• **Supplied material**
··········
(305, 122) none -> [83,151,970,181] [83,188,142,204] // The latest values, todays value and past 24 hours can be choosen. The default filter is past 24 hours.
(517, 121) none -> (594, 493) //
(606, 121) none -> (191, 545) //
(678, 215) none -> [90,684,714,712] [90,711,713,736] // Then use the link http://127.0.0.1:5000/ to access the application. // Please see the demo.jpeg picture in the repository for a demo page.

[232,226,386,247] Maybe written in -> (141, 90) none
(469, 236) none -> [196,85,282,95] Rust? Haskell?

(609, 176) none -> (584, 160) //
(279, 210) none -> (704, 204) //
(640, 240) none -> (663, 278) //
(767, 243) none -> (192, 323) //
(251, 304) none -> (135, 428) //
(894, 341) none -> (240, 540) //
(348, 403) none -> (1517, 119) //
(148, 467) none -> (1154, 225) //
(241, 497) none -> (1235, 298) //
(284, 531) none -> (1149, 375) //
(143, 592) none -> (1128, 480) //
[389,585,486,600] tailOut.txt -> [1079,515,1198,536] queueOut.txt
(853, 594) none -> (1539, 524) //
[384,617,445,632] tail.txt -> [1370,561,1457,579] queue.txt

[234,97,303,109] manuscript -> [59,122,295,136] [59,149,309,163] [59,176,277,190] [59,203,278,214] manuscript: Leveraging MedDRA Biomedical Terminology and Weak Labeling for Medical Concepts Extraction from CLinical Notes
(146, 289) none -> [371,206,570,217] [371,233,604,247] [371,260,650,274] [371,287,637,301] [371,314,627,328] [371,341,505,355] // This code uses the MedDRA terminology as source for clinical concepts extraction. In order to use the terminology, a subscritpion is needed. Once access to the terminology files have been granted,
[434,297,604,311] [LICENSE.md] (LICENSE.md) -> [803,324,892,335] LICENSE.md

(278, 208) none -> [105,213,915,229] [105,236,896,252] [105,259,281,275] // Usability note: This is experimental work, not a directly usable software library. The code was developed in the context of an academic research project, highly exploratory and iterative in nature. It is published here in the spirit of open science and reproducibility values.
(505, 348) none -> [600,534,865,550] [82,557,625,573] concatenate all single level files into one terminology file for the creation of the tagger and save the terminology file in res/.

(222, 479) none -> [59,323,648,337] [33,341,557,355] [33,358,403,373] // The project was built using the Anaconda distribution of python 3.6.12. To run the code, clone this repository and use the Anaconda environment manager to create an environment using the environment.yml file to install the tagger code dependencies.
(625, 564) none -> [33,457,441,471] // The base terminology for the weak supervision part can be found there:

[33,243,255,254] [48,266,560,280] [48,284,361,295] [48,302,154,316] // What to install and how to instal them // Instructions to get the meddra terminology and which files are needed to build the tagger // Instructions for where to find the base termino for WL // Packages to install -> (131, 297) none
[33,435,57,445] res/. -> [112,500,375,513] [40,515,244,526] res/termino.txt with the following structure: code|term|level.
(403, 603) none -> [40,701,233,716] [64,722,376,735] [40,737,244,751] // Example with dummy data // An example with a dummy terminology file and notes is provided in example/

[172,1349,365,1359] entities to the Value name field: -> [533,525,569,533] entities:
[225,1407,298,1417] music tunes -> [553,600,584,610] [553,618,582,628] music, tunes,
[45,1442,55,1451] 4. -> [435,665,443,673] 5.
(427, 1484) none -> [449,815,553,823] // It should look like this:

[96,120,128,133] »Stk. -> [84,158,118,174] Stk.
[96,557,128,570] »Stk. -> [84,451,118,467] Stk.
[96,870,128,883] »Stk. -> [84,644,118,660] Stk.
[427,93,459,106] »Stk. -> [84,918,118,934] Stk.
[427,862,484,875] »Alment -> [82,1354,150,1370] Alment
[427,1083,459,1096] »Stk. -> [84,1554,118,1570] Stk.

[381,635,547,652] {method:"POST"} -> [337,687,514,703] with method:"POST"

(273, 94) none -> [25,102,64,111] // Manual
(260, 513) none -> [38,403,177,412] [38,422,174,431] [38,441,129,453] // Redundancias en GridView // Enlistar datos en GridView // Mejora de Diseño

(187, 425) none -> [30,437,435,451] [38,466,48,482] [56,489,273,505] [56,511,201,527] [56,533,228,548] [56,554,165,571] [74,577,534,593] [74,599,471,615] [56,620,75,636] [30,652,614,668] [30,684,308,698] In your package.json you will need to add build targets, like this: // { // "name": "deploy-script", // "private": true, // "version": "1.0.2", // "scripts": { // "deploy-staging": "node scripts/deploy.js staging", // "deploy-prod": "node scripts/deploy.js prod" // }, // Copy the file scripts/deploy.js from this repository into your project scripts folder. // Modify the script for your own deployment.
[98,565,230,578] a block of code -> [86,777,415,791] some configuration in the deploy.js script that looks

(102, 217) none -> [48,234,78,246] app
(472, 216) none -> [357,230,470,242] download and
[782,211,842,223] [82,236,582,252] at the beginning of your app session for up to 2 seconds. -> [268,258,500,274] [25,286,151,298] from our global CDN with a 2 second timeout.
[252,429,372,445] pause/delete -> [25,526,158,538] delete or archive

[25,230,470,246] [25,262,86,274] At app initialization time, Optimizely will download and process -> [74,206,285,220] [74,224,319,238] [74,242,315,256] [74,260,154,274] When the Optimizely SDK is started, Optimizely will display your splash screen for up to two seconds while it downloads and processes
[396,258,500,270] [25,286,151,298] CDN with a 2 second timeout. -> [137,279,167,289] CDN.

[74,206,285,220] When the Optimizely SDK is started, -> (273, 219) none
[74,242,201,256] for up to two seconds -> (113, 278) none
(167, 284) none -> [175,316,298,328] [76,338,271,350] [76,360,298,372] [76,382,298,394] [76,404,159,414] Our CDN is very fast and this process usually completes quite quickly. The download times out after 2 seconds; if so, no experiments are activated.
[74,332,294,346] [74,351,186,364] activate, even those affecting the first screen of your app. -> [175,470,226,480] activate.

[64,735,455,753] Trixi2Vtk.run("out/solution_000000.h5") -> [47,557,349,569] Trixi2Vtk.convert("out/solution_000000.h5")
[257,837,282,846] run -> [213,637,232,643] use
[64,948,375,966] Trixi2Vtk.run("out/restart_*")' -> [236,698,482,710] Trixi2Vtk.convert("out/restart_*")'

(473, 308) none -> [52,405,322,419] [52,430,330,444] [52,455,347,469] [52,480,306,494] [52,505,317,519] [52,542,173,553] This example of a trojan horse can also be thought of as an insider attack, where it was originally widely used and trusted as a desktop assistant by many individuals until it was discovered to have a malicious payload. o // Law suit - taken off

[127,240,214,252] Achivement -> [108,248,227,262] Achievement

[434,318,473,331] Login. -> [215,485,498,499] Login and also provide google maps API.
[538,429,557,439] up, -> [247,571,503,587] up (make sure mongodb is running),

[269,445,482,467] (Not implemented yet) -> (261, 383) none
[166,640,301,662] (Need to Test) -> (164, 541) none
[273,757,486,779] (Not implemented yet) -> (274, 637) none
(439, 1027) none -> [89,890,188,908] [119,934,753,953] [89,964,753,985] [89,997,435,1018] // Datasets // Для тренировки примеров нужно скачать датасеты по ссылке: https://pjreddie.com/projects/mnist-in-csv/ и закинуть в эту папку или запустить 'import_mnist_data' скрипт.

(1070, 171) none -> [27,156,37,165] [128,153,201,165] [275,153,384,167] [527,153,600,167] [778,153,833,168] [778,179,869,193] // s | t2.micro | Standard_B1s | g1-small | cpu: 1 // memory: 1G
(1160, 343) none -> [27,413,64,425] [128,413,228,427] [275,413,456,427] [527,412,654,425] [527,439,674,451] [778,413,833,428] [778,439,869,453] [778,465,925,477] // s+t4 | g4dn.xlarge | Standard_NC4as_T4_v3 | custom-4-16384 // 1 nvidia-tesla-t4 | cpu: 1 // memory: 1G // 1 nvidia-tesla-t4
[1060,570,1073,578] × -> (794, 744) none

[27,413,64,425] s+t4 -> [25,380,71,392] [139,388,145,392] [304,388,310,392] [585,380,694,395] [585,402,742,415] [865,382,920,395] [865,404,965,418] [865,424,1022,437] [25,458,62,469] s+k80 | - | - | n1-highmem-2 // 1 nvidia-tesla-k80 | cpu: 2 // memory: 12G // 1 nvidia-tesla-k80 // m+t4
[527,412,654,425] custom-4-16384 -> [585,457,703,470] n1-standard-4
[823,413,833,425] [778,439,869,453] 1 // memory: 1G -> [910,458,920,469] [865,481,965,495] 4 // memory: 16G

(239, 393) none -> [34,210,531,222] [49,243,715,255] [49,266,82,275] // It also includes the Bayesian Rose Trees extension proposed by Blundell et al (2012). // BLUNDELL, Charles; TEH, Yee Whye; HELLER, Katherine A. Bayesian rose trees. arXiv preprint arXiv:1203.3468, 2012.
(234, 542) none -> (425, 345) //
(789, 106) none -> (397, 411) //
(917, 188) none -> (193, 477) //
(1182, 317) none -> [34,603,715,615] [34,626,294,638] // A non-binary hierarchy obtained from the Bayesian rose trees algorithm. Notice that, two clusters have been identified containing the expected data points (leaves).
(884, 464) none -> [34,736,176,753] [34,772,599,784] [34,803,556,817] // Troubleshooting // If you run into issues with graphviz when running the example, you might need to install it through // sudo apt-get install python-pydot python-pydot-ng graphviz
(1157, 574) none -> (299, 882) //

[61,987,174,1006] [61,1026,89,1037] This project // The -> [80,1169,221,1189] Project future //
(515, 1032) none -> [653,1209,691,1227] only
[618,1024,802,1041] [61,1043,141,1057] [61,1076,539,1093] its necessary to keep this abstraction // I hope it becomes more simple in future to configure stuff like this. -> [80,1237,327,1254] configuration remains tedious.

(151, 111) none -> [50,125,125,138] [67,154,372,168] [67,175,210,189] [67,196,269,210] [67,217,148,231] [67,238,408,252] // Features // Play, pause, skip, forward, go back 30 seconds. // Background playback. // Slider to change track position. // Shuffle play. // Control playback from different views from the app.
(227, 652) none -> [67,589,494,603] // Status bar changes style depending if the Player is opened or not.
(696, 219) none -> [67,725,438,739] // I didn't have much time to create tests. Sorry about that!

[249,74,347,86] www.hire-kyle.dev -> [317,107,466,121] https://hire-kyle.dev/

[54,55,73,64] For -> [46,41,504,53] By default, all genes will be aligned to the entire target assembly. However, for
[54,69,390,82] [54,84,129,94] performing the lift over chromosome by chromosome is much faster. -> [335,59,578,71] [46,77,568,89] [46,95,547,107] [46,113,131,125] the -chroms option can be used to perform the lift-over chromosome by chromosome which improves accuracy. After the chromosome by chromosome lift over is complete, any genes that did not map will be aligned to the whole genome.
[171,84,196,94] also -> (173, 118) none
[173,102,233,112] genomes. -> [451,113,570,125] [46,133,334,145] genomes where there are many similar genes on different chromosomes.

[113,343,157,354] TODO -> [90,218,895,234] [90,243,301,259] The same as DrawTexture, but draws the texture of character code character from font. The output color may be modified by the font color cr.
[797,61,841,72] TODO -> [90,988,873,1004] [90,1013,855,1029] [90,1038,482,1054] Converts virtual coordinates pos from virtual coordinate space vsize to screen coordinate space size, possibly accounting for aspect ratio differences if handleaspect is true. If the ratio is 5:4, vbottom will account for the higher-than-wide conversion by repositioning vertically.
··········
• **Assignment**
Only the lines above, from the first through the one holding "[434,297,604,311] [LICENSE.md] (LICENSE.md)", are to be output, and they must be copied exactly.

• **Output for this task**
(305, 122) none -> [83,151,970,181] [83,188,142,204] // The latest values, todays value and past 24 hours can be choosen. The default filter is past 24 hours.
(517, 121) none -> (594, 493) //
(606, 121) none -> (191, 545) //
(678, 215) none -> [90,684,714,712] [90,711,713,736] // Then use the link http://127.0.0.1:5000/ to access the application. // Please see the demo.jpeg picture in the repository for a demo page.

[232,226,386,247] Maybe written in -> (141, 90) none
(469, 236) none -> [196,85,282,95] Rust? Haskell?

(609, 176) none -> (584, 160) //
(279, 210) none -> (704, 204) //
(640, 240) none -> (663, 278) //
(767, 243) none -> (192, 323) //
(251, 304) none -> (135, 428) //
(894, 341) none -> (240, 540) //
(348, 403) none -> (1517, 119) //
(148, 467) none -> (1154, 225) //
(241, 497) none -> (1235, 298) //
(284, 531) none -> (1149, 375) //
(143, 592) none -> (1128, 480) //
[389,585,486,600] tailOut.txt -> [1079,515,1198,536] queueOut.txt
(853, 594) none -> (1539, 524) //
[384,617,445,632] tail.txt -> [1370,561,1457,579] queue.txt

[234,97,303,109] manuscript -> [59,122,295,136] [59,149,309,163] [59,176,277,190] [59,203,278,214] manuscript: Leveraging MedDRA Biomedical Terminology and Weak Labeling for Medical Concepts Extraction from CLinical Notes
(146, 289) none -> [371,206,570,217] [371,233,604,247] [371,260,650,274] [371,287,637,301] [371,314,627,328] [371,341,505,355] // This code uses the MedDRA terminology as source for clinical concepts extraction. In order to use the terminology, a subscritpion is needed. Once access to the terminology files have been granted,
[434,297,604,311] [LICENSE.md] (LICENSE.md) -> [803,324,892,335] LICENSE.md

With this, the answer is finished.